== Exercise aim ==
Every line in the records below that holds "though" must be identified and copied.

== Supplied entries ==
• • • •
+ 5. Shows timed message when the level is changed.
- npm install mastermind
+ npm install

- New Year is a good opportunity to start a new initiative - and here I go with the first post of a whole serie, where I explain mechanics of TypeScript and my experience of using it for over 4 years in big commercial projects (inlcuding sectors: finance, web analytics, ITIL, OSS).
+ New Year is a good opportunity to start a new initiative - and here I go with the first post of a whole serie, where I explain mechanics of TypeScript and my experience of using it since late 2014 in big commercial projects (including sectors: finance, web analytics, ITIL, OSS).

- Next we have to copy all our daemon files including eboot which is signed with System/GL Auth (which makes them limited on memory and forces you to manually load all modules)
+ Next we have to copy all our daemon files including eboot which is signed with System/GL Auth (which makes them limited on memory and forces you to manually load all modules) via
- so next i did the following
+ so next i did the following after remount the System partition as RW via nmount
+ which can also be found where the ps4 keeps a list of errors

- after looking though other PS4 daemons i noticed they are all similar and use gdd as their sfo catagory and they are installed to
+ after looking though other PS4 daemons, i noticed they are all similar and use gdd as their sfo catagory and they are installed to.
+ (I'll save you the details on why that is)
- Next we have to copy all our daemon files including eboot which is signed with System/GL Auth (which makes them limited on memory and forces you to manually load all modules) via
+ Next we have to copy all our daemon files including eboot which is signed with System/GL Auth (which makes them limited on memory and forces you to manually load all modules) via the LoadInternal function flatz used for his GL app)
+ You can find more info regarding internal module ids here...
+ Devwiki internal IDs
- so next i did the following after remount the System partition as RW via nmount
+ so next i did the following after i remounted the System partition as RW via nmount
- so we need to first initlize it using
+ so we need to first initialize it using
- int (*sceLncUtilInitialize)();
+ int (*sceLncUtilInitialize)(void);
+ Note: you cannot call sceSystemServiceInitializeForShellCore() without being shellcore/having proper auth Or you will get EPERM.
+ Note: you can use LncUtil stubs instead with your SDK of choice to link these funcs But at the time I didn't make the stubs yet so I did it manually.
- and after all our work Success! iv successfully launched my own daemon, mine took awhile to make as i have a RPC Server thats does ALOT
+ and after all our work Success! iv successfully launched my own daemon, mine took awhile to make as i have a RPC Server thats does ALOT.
• • • •
== Solved exercise ==
- after looking though other PS4 daemons i noticed they are all similar and use gdd as their sfo catagory and they are installed to
+ after looking though other PS4 daemons, i noticed they are all similar and use gdd as their sfo catagory and they are installed to.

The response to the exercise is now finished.